In general, niosomes formulations improved the cancer cell uptake and enhanced the cytotoxicity of both drugs. The high concentration of TPGS enhanced the drug uptake by cancer cells and extended its therapeutic effect. These results are in agreement with what was previously reported: that nanoparticles’ cytotoxic effect is mediated by the internalization and subsequent release of the anticancer drug from nanoparticles intracellularly [64]. There were no significant differences between the cytotoxicity effect represented by IC50 value and the cytotoxicity percent of both Oxaliplatin–TPGS–niosomes and Paclitaxel–TPGS–niosomes at the same concentrations (p < 0.5). Therefore, niosomes are considered a good targeting carrier system for drug therapy in colorectal cancer for both drugs.

2.6.2. Apoptosis Analysis

The anticancer drugs’ toxicity could be convoluted by apoptosis mechanism [66]. Figure 7 shows the apoptosis result related to the effect of different tested formulations. The apoptotic activity of niosome formulations (Oxaliplatin–TPGS–niosomes and Paclitaxel–TPGS–niosomes) was remarkably higher than that of their free drugs and plain noisome formulation. The noticed free niosomes apoptotic activity was due to the presence of TPGS. It was reported that TPGS can induce cancer cell apoptosis through different mechanisms, either by helping in the destruction and inhibition of the mitochondrial respiratory complex [67] or through induction of DNA damage or oxidation of lipid, protein, and enzyme, leading to cell destruction [68]. This is in agreement with previously reported findings that TPGS has been approved by the FDA as a P-glycoprotein (P-gp) inhibitor, which is an extracellular transporter that influences the pharmacokinetics (PK) of various compounds. Thus, TPGS could enhance the bioavailability and reverse MDR (modified drug release) [66,67,69]. The latter explains the higher niosomes-mediated delivery of the drugs to the cancer cells than the free drugs. It was reported previously that using non-ionic surfactants for niosomes preparation is promising due to their inhibitory effect of p-glycoprotein, which significantly increases the bioavailability of some anticancer drugs [70,71]. The niosomes’ vesicles size also plays an important role in their cell penetration and, consequently, absorption and targeting, as particles with sizes less than 200 nm show higher cellular drug uptake for cancer therapy [72,73]. In addition, the presence of CHOL in the niosomes’ structure could enhance cellular uptake due to the interaction between CHOL and the biological membranes [74]. There was no significant difference between the effect of Oxaliplatin–TPGS–niosomes and Paclitaxel–TPGS–niosomes (p < 0.05).
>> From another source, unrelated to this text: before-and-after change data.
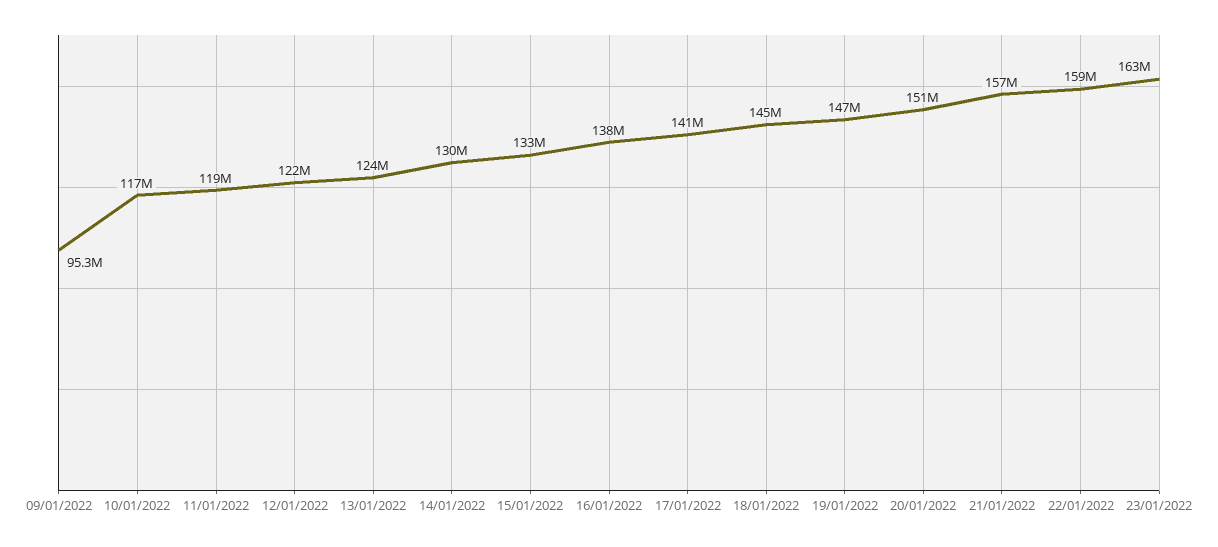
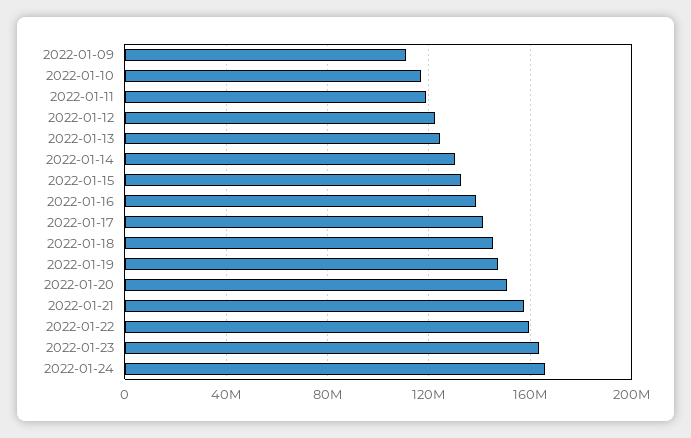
09/01/2022: 95300000 -> 110000000
2022-01-24: none -> 165000000

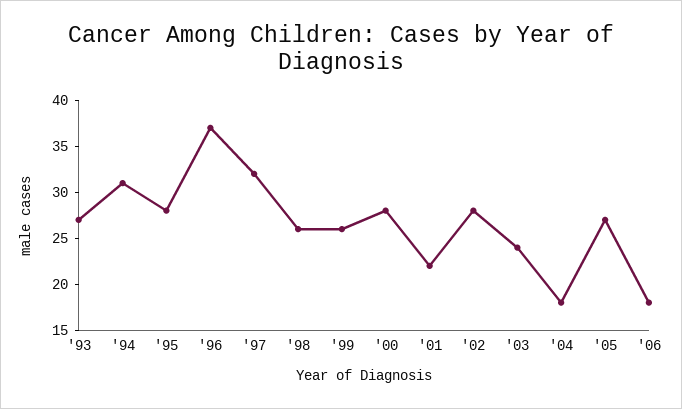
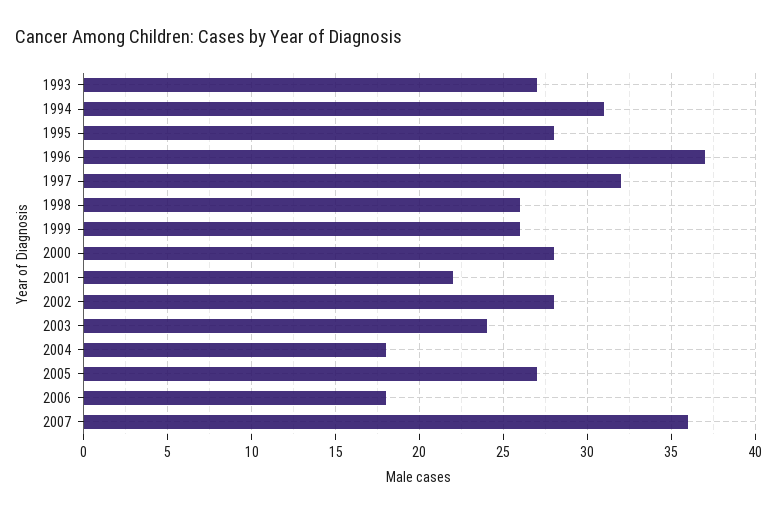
2007: none -> 36

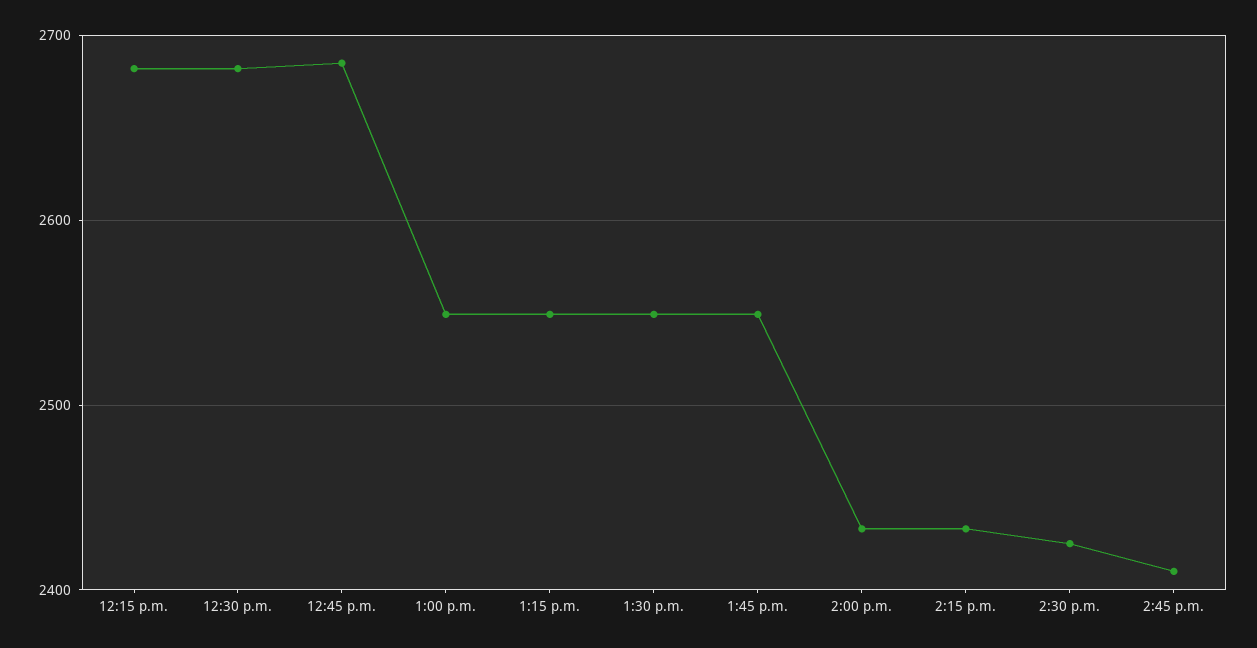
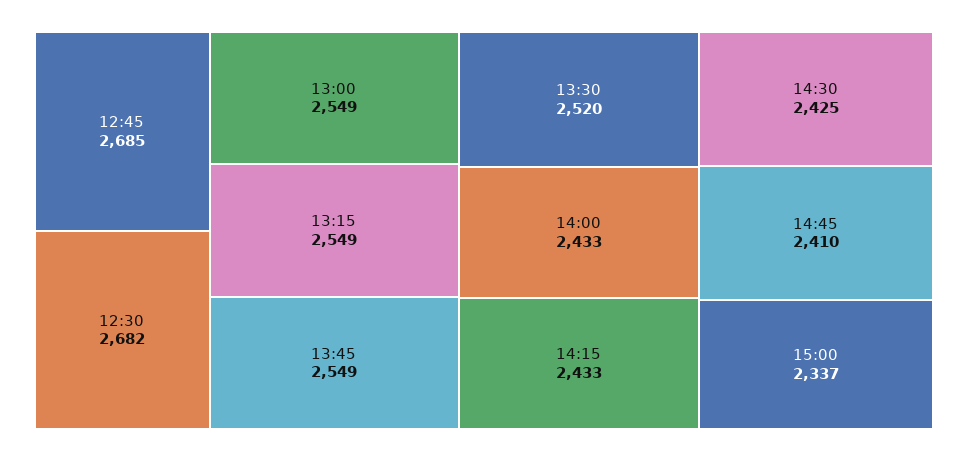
12:15 p.m.: 2680 -> none
1:30 p.m.: 2550 -> 2520
15:00: none -> 2337

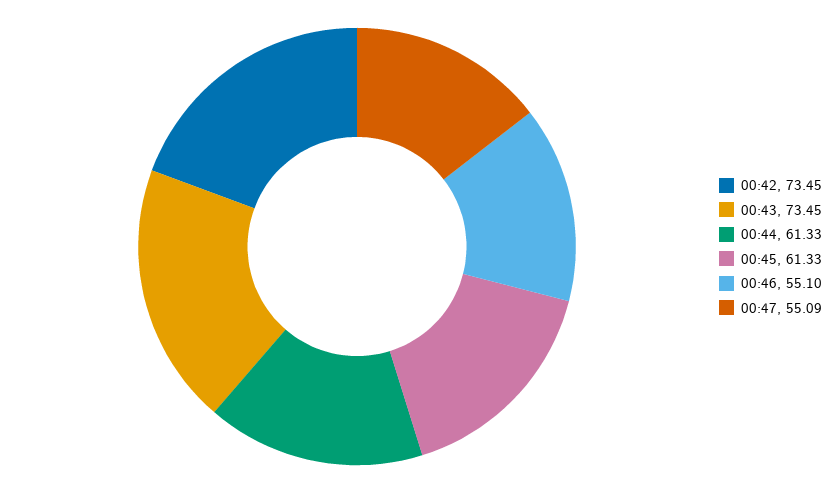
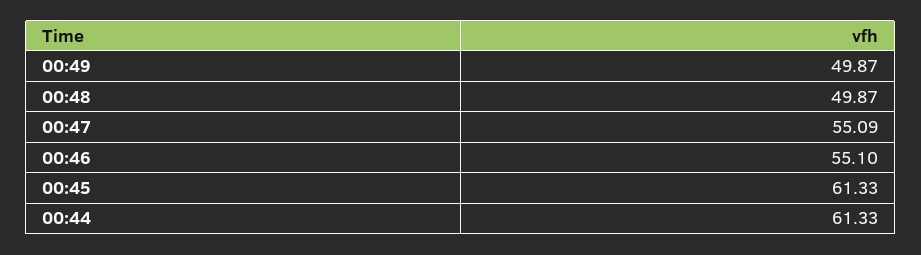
00:42: 73.45 -> none
00:43: 73.45 -> none
00:49: none -> 49.87
00:48: none -> 49.87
These results demonstrate that niosomes represent a promising drug delivery system for anticancer drugs in colorectal cancer therapy. It could also be used to target tumor cells and prolong circulation in the body.
It is worthy here to mention that our results are comparable to the results of previous approaches that have been published about using nanotechnology formulations, other than niosomes, in enhancing the cytotoxic effect and decreasing the side effects of both Oxaliplatin and Paclitaxel. For example, Jabalera et al. formulated Oxaliplatin as biomimetic magnetic nanoparticles (BMNPs), and when they were tested against HT-29 cells, they induced about a two-fold decrease in the IC50 value compared to the Oxaliplatin solution [75]. Tummala et al. prepared Oxaliplatin immune-hybrid nanoparticles (OIHNPs) to deliver Oxaliplatin for colorectal cancer treatment, and these nanoparticles resulted in a significant increase in the cellular uptake compared to the free drug when they were tested on HT-29 cells [59]. On the other side, Zhen et al. found that the IC50 of Paclitaxel-loaded cationic liposomes synthesized by linoleoyl tails was at least two fold lower than that of cationic liposomes synthesized by oleoyl tails at every tested Paclitaxel content [76].

3. Materials and Methods

3.1. Materials

Oxaliplatin, Paclitaxel, Cholesterol, Span 60, Tween 80 and d-α-tocopheryl polyethylene glycol 1000 succinate (TPGS) were bought from Sigma-Aldrich Co. (St. Louis, MO, USA). All other chemicals were of analytical grade and were purchased from El-Gomhoria Co., Cairo, Egypt. The chemical structure of the used drugs and non-ionic surfactants is mentioned in Supplementary Material.
The colon cancer cell line HT-29 was cultured in Dulbecco’s modified Eagle’s medium, which contained 4.5 g of glucose per liter and 10% fetal bovine serum (FBS) (Thermofisher Scientific, Waltham, MA, USA). The culture media contained 100 units/mL of penicillin and 100 g/mL of streptomycin. The cells were kept at 37 °C with 5% CO2. Prior to treatment with various agents, the cells were cultured in fresh media containing 10% FBS for cell growth and MTT studies.

3.2. Experimental Design

To define the optimally selected factors that produce niosomes with minimal particle size and the required Z-potential, response surface D-optimal factorial design was employed to statistically investigate the effect of different formulation variables on the properties of the prepared drug-free niosomes using Design-Expert® software (version 7; Stat-Ease, Inc., Minneapolis, MN, USA). Three independent factors were screened at three different levels as follows: cholesterol (CHOL) molar ratio (X1) at 3, 3.5, and 4, surfactant molar ratio (X2) at 1, 1.5, and 2, and surfactant type (X3) at Span 60, TPGS and Tween 80. Two independent variables were evaluated, which were particle size (Y1) and Zeta potential (Z-potential) (Y2). The design parameters and constraints are shown in Table 5, and their detailed composition is reported in Table 5.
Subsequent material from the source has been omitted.